> WHAT YOU SHOULD DO
Each record should be retyped word for word.

-- GIVEN DATA follows --

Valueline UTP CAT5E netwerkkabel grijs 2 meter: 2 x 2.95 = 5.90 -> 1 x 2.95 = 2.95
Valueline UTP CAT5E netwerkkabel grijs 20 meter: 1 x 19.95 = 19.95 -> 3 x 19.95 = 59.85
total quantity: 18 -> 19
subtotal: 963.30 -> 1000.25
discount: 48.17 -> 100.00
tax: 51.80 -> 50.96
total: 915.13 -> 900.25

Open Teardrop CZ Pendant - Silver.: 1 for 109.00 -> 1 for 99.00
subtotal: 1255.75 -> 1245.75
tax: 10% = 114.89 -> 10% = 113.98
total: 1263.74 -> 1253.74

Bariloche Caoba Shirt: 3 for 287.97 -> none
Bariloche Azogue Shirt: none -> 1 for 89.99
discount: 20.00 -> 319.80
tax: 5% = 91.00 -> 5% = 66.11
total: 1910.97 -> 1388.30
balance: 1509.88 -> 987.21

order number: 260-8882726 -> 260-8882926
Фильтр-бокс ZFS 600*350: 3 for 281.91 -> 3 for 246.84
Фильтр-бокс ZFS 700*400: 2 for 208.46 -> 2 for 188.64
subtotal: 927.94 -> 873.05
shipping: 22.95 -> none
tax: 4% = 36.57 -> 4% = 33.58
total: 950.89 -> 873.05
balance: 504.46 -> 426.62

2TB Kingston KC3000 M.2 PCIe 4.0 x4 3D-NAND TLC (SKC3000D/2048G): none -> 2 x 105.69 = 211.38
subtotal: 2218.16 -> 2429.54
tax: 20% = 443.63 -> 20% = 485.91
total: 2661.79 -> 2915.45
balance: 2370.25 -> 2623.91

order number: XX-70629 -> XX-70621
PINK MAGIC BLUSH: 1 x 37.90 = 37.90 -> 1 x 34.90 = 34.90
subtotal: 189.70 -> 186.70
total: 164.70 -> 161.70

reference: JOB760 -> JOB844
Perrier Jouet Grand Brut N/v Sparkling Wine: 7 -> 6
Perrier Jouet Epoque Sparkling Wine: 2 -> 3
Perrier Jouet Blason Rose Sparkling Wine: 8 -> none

-- GIVEN DATA concluded --

> EXERCISE ANSWER
Valueline UTP CAT5E netwerkkabel grijs 2 meter: 2 x 2.95 = 5.90 -> 1 x 2.95 = 2.95
Valueline UTP CAT5E netwerkkabel grijs 20 meter: 1 x 19.95 = 19.95 -> 3 x 19.95 = 59.85
total quantity: 18 -> 19
subtotal: 963.30 -> 1000.25
discount: 48.17 -> 100.00
tax: 51.80 -> 50.96
total: 915.13 -> 900.25

Open Teardrop CZ Pendant - Silver.: 1 for 109.00 -> 1 for 99.00
subtotal: 1255.75 -> 1245.75
tax: 10% = 114.89 -> 10% = 113.98
total: 1263.74 -> 1253.74

Bariloche Caoba Shirt: 3 for 287.97 -> none
Bariloche Azogue Shirt: none -> 1 for 89.99
discount: 20.00 -> 319.80
tax: 5% = 91.00 -> 5% = 66.11
total: 1910.97 -> 1388.30
balance: 1509.88 -> 987.21

order number: 260-8882726 -> 260-8882926
Фильтр-бокс ZFS 600*350: 3 for 281.91 -> 3 for 246.84
Фильтр-бокс ZFS 700*400: 2 for 208.46 -> 2 for 188.64
subtotal: 927.94 -> 873.05
shipping: 22.95 -> none
tax: 4% = 36.57 -> 4% = 33.58
total: 950.89 -> 873.05
balance: 504.46 -> 426.62

2TB Kingston KC3000 M.2 PCIe 4.0 x4 3D-NAND TLC (SKC3000D/2048G): none -> 2 x 105.69 = 211.38
subtotal: 2218.16 -> 2429.54
tax: 20% = 443.63 -> 20% = 485.91
total: 2661.79 -> 2915.45
balance: 2370.25 -> 2623.91

order number: XX-70629 -> XX-70621
PINK MAGIC BLUSH: 1 x 37.90 = 37.90 -> 1 x 34.90 = 34.90
subtotal: 189.70 -> 186.70
total: 164.70 -> 161.70

reference: JOB760 -> JOB844
Perrier Jouet Grand Brut N/v Sparkling Wine: 7 -> 6
Perrier Jouet Epoque Sparkling Wine: 2 -> 3
Perrier Jouet Blason Rose Sparkling Wine: 8 -> none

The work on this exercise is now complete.